*Problem to work on*.
Of the lines listed below, return exactly those that run from the line containing "KATTLEKSAK PRICKIG UGGLA" through the line containing "total: 1320.00 -> 1358.12", both included.

*Task input*.
#####

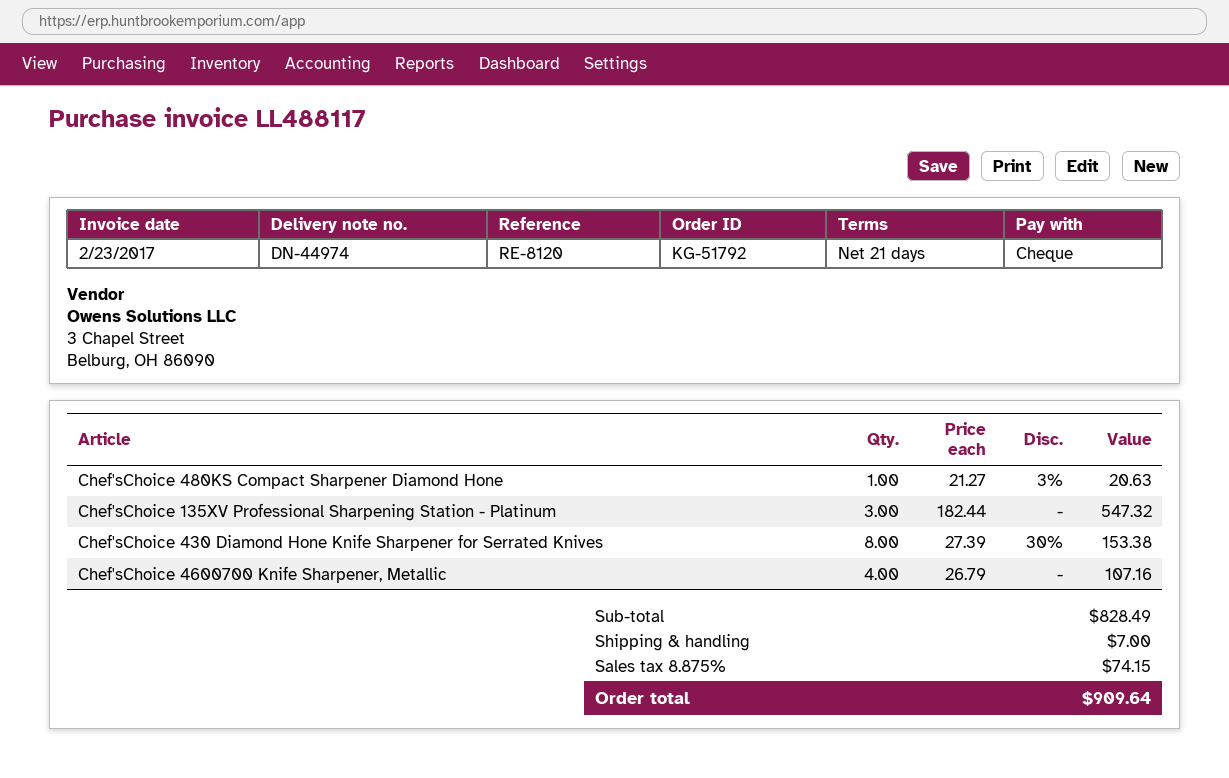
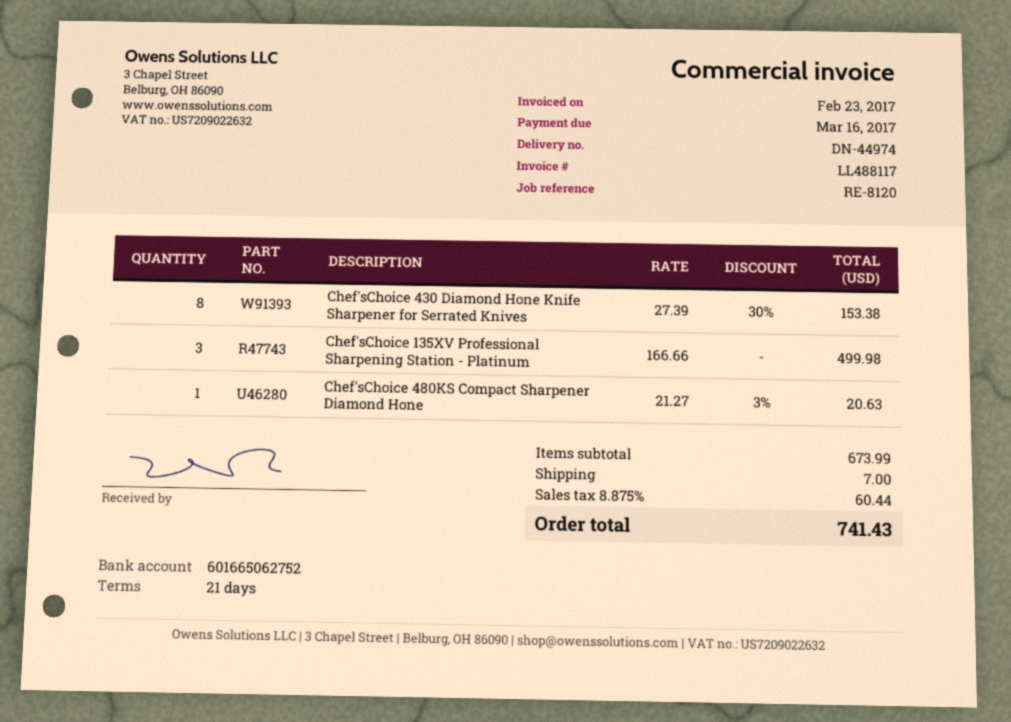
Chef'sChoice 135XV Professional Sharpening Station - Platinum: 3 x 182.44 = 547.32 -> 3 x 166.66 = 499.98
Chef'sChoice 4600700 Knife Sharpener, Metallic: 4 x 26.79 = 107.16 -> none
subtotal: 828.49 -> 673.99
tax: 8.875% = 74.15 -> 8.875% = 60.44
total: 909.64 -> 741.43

#####

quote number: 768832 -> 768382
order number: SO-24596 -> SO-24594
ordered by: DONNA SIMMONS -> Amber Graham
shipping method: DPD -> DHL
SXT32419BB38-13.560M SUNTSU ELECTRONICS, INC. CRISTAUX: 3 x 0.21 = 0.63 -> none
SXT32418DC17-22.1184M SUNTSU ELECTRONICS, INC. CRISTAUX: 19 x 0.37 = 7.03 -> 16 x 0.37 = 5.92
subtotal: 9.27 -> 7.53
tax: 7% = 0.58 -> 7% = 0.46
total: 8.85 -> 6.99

#####

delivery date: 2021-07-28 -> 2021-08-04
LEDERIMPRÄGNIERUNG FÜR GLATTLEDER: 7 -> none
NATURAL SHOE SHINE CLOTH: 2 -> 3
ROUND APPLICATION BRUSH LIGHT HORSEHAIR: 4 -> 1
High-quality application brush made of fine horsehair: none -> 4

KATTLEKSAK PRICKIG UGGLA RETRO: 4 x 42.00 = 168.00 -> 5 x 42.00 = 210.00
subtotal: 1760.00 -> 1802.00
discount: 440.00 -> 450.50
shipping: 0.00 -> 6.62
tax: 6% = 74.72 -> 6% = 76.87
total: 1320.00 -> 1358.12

#####

*Problem solution*.
KATTLEKSAK PRICKIG UGGLA RETRO: 4 x 42.00 = 168.00 -> 5 x 42.00 = 210.00
subtotal: 1760.00 -> 1802.00
discount: 440.00 -> 450.50
shipping: 0.00 -> 6.62
tax: 6% = 74.72 -> 6% = 76.87
total: 1320.00 -> 1358.12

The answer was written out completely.